> [INFORMATION SUPPLIED]:

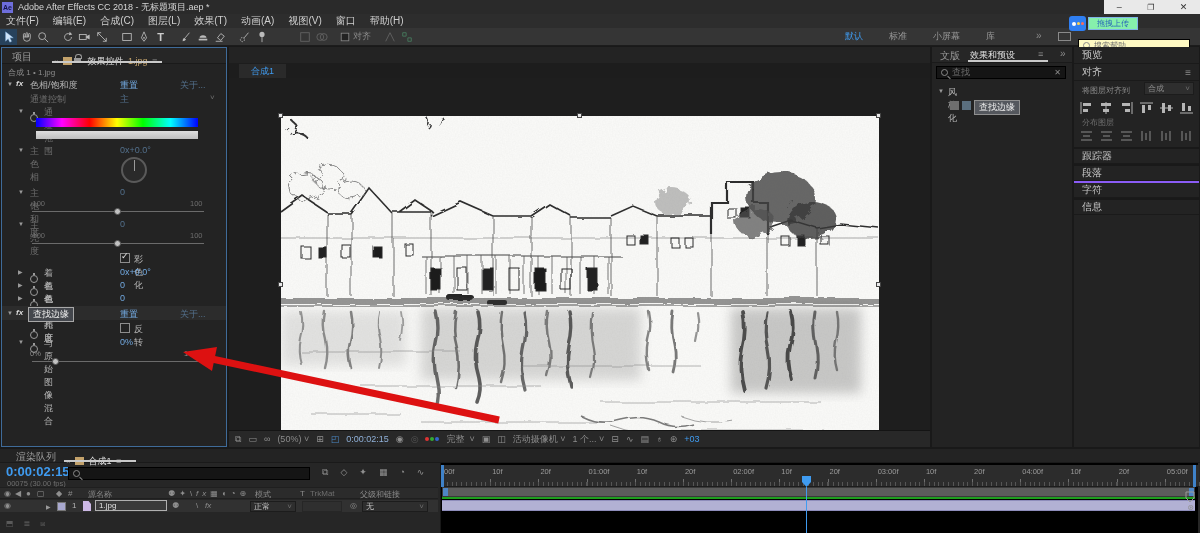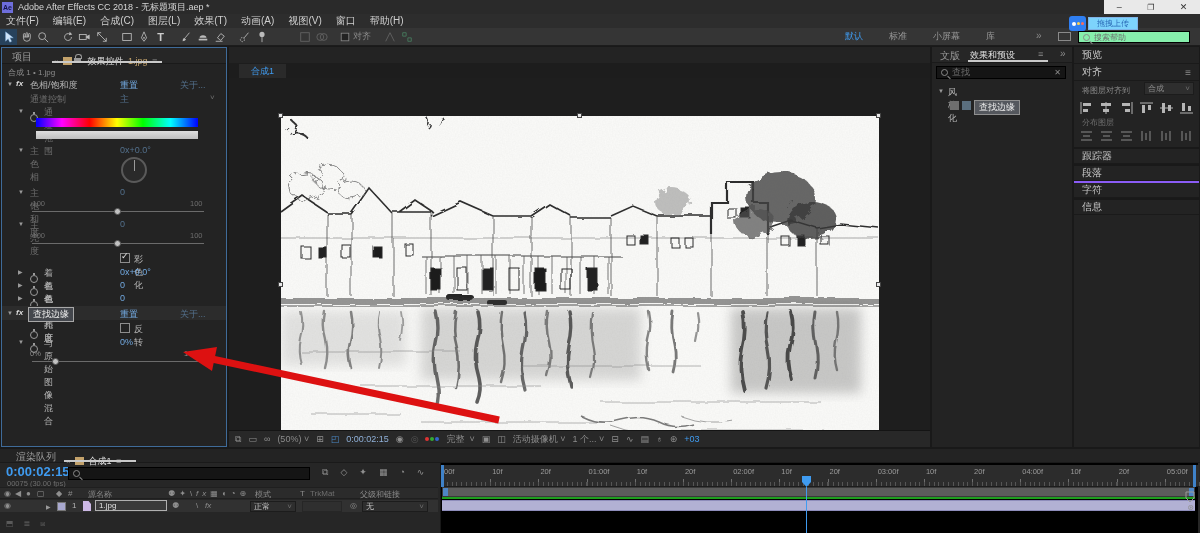"拖拽上传" div.abs { background: #7dd3fc -> #86efac }
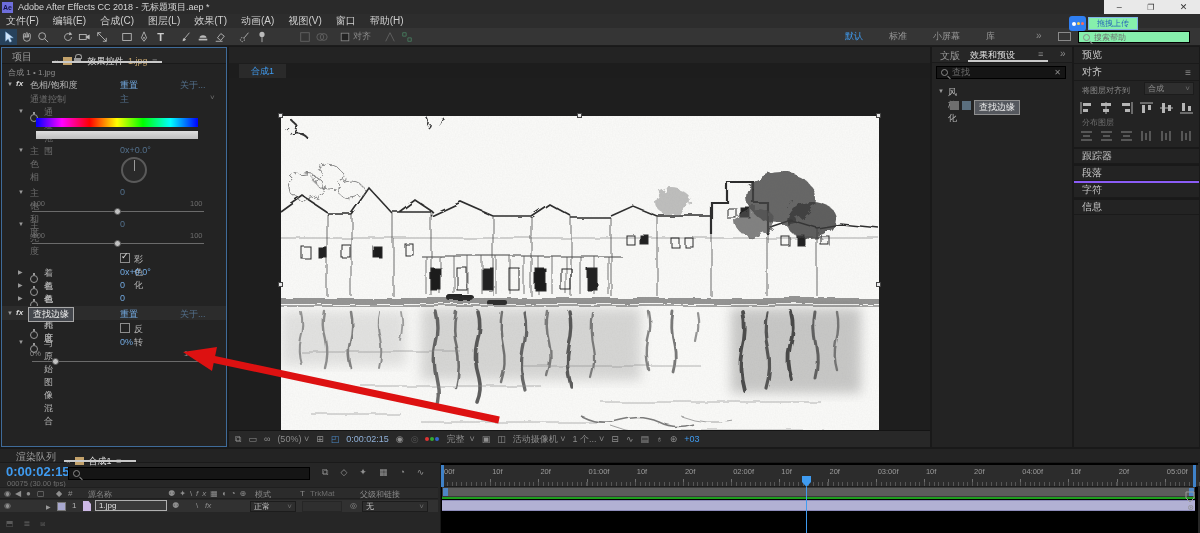"搜索帮助" div.srch { background: #86efac -> #fef9c3; top: 3px -> 11px }
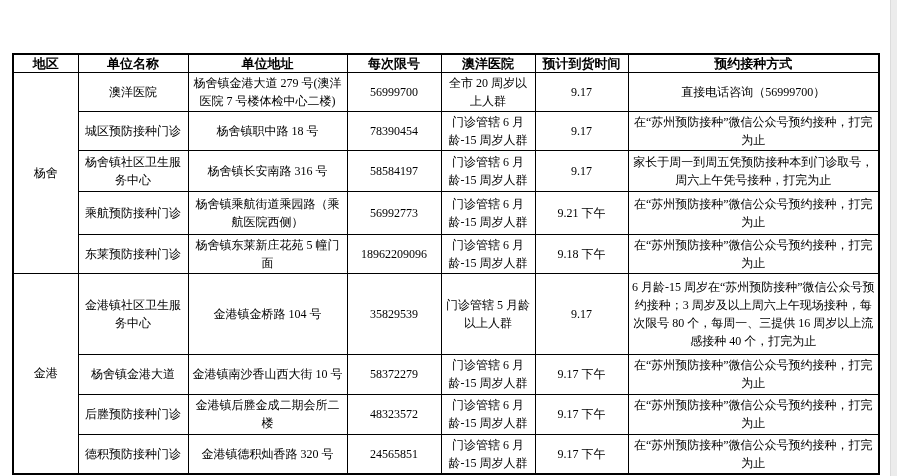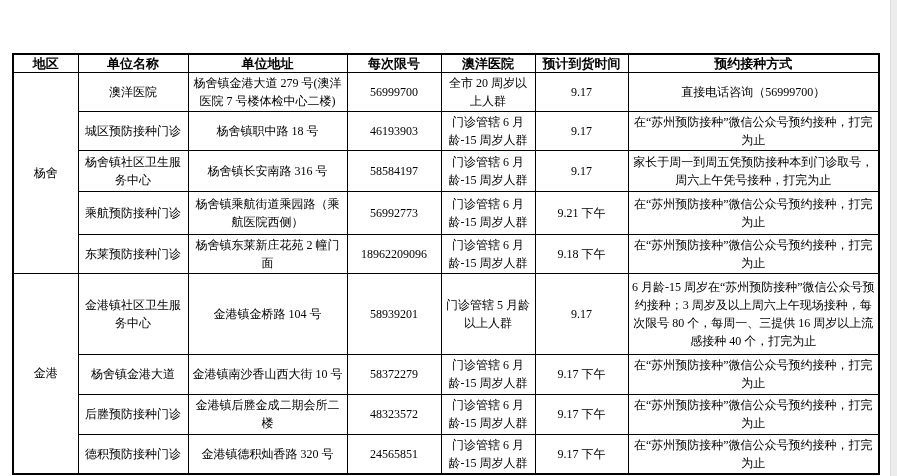"46193903" td { text: 46193903 -> 78390454 }
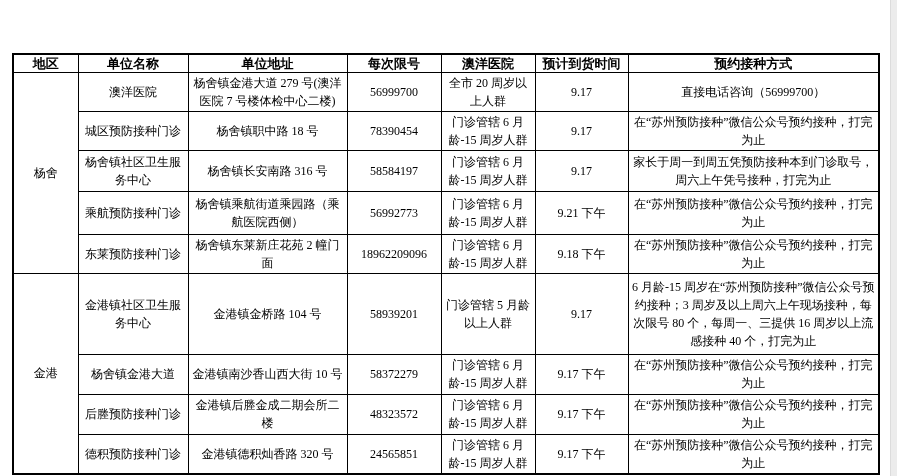"杨舍镇东莱新庄花苑 2 幢门面" td { text: 2 -> 5 }
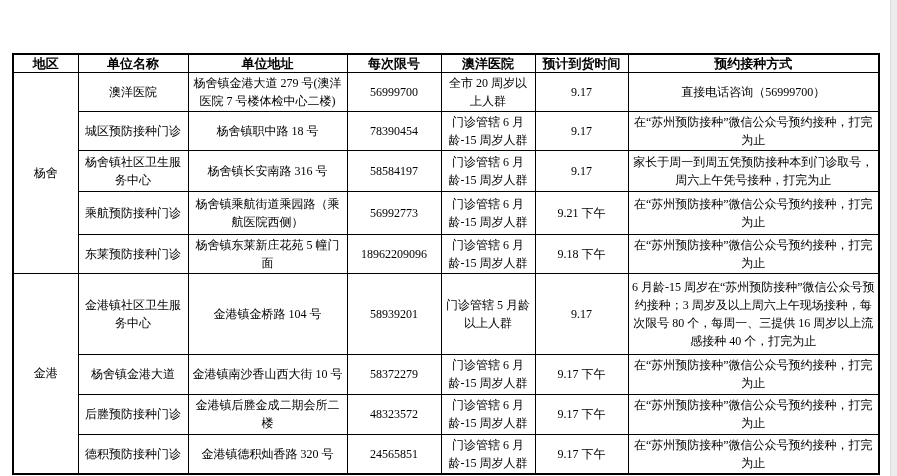"58939201" td { text: 58939201 -> 35829539 }
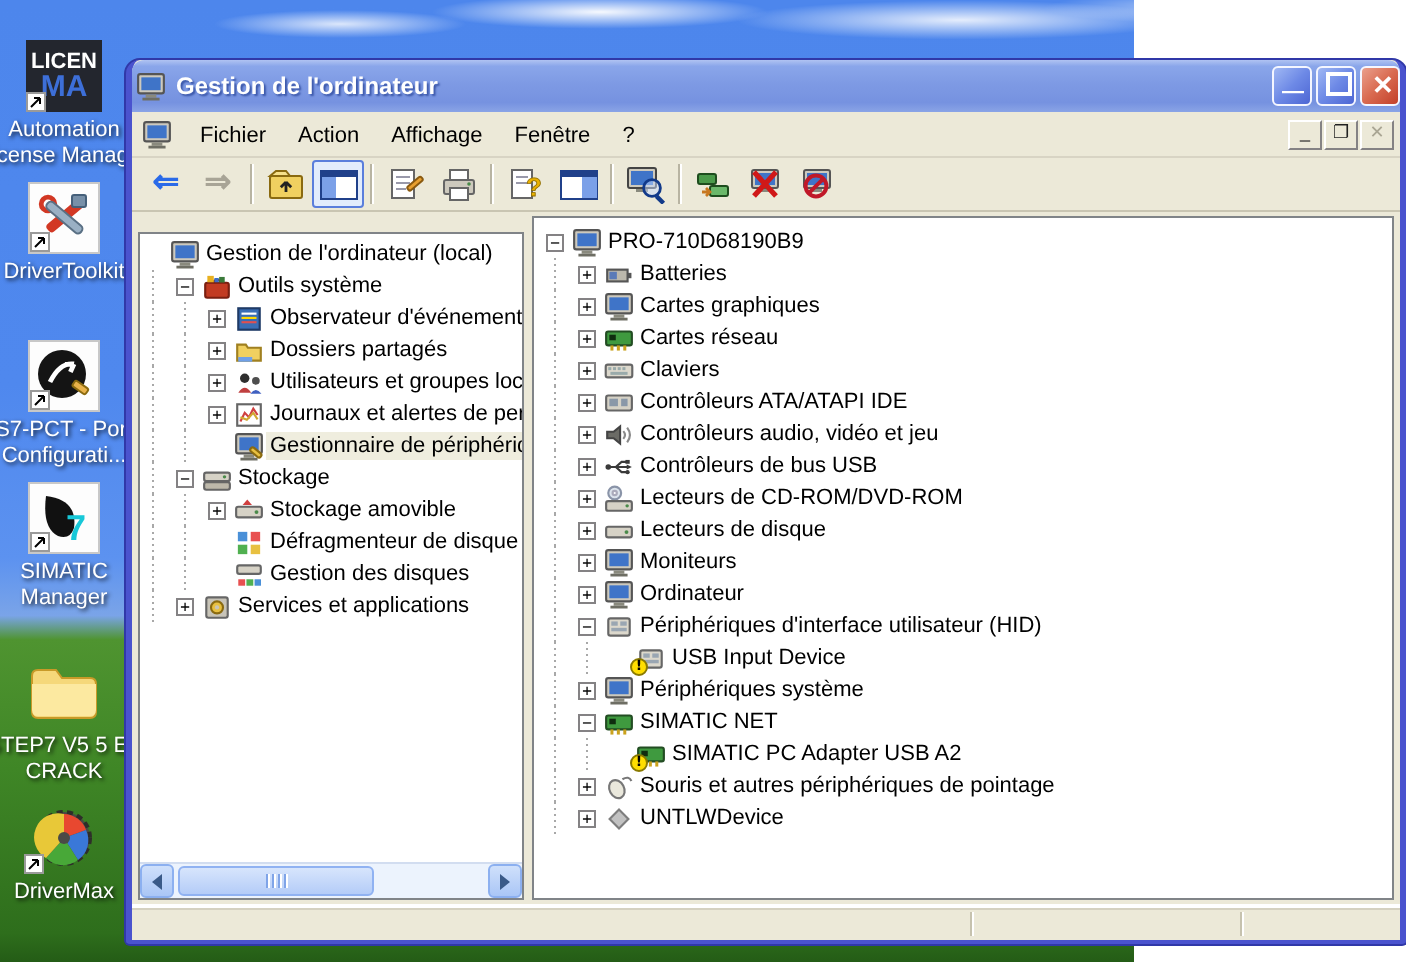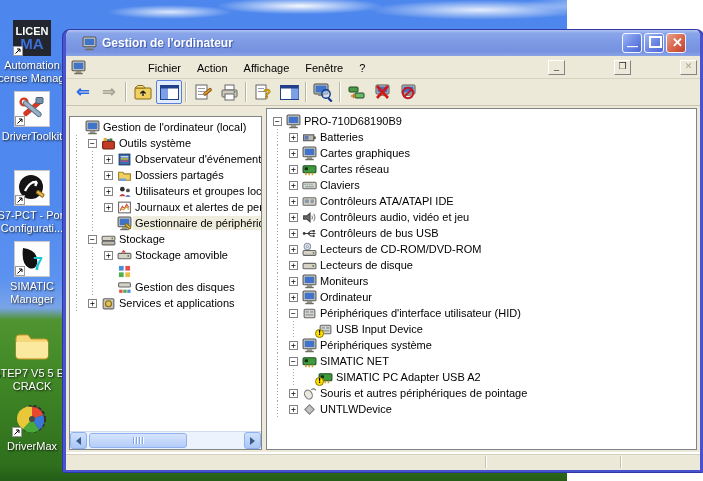"Gestion de l'ordinateur" .titlebar { padding: 0 14px -> 0 0 }
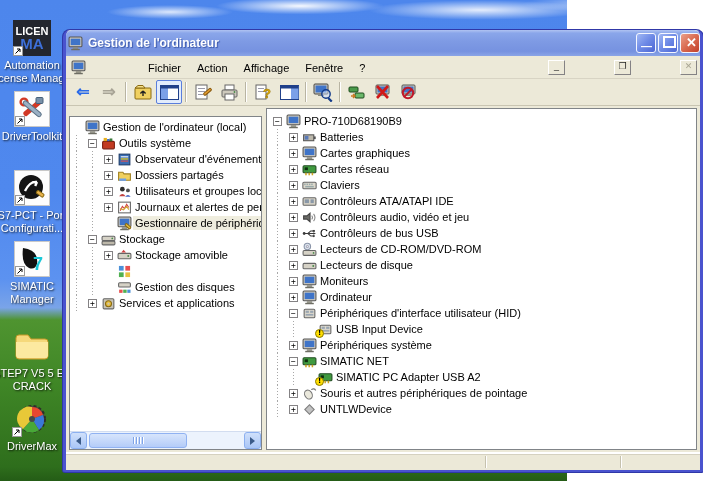"Fichier Action Affichage Fenêtre ?" .menubar { gap: 48px -> none }
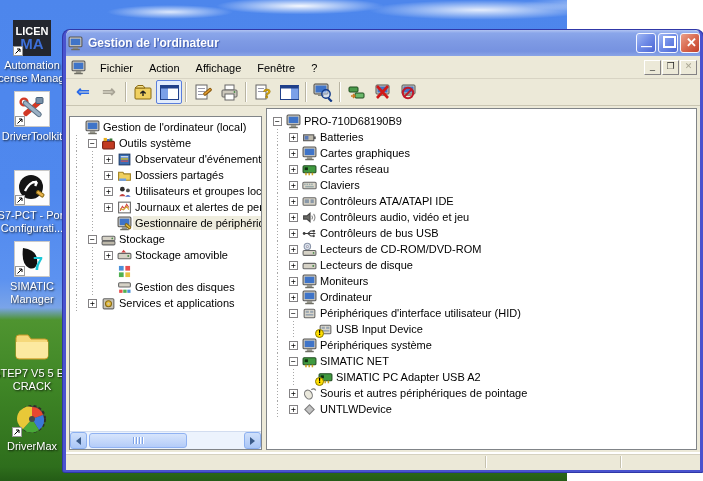"Défragmenteur de disque" span.tlabel { html: none -> <span>Défragmenteur de disque</span> }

> [BRIEF]:
From the line containing "Action Affichage Fenêtre" down to the final line of the material, restate every line word for word, and only those; drop the pictures.

> [ANSWER BOX]:
"Fichier Action Affichage Fenêtre ?" .menubar { gap: 48px -> none }
"Défragmenteur de disque" span.tlabel { html: none -> <span>Défragmenteur de disque</span> }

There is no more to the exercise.